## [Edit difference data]

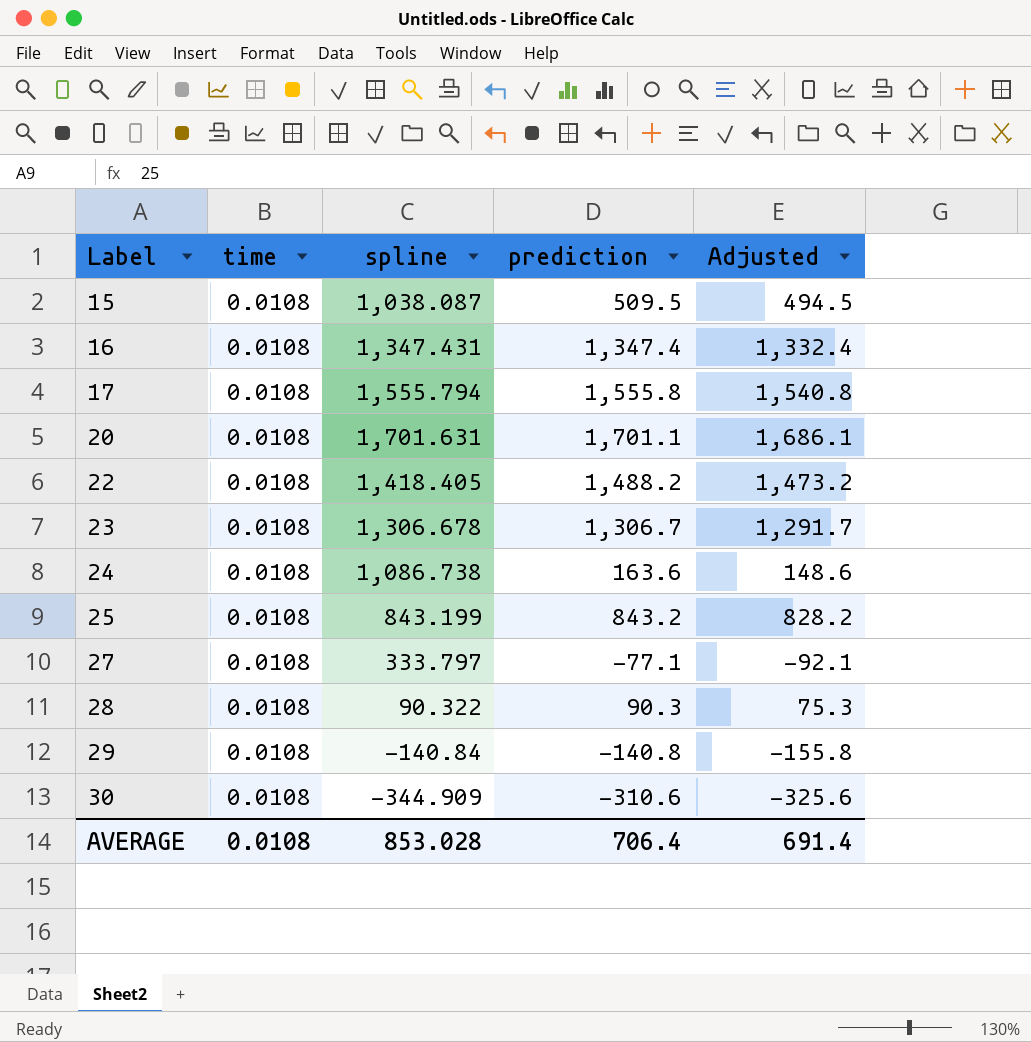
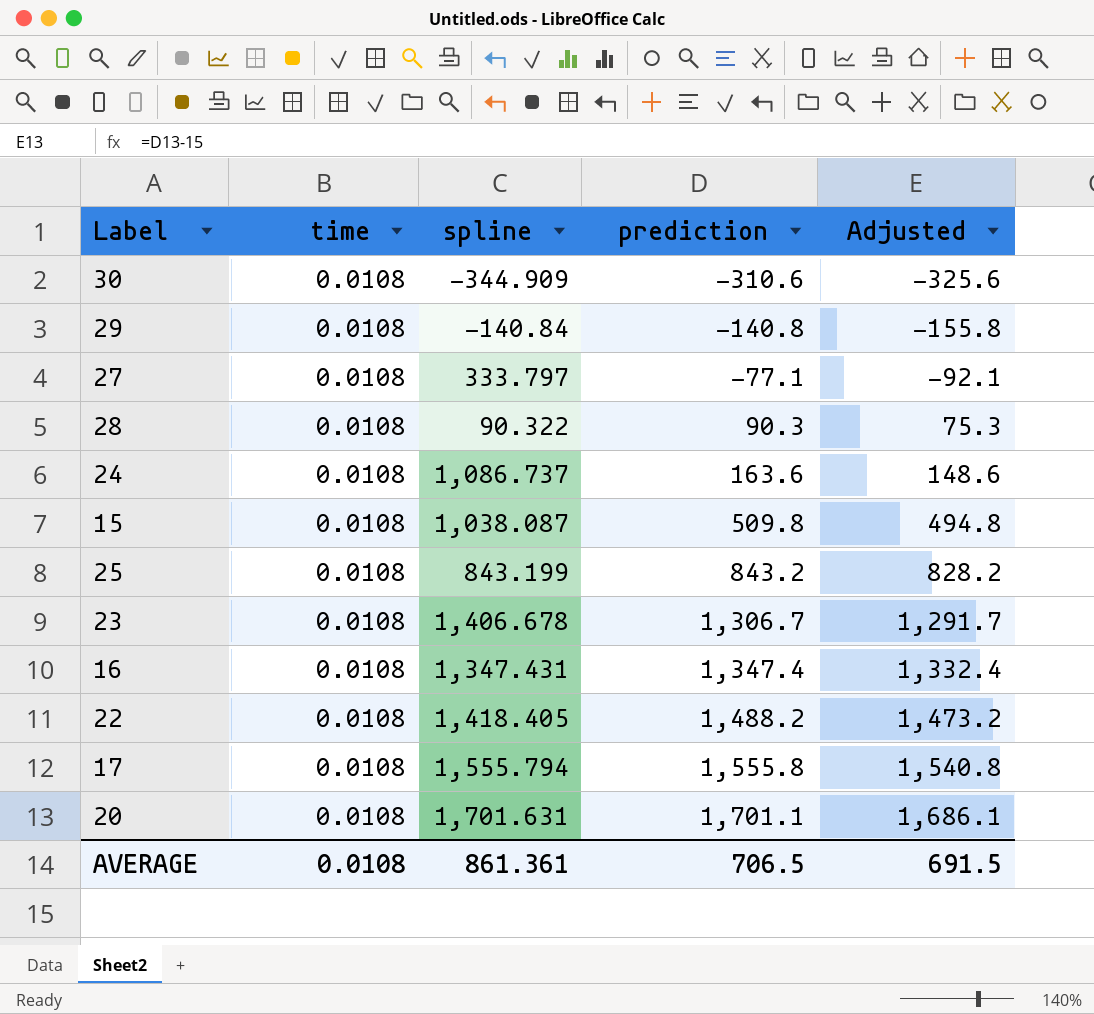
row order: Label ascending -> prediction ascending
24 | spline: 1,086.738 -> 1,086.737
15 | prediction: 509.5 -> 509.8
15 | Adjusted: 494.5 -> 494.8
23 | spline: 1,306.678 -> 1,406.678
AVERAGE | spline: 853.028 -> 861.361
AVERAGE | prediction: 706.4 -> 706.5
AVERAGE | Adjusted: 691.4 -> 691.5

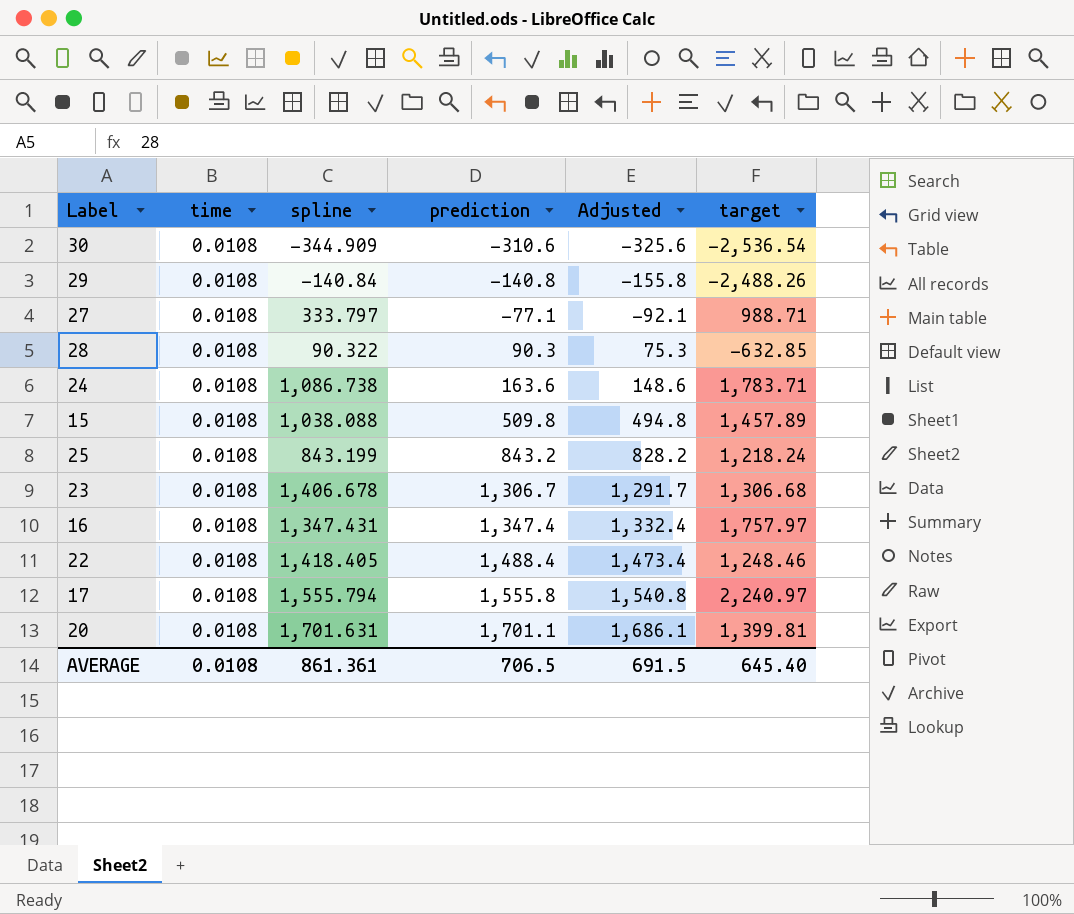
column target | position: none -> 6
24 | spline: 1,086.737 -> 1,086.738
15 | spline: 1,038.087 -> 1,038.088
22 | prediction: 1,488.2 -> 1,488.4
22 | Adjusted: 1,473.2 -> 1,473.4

## [Goal of the exercise]
In the data above, which lines include "Adjusted"? Return those lines.

## [Output of the exercise]
15 | Adjusted: 494.5 -> 494.8
AVERAGE | Adjusted: 691.4 -> 691.5
22 | Adjusted: 1,473.2 -> 1,473.4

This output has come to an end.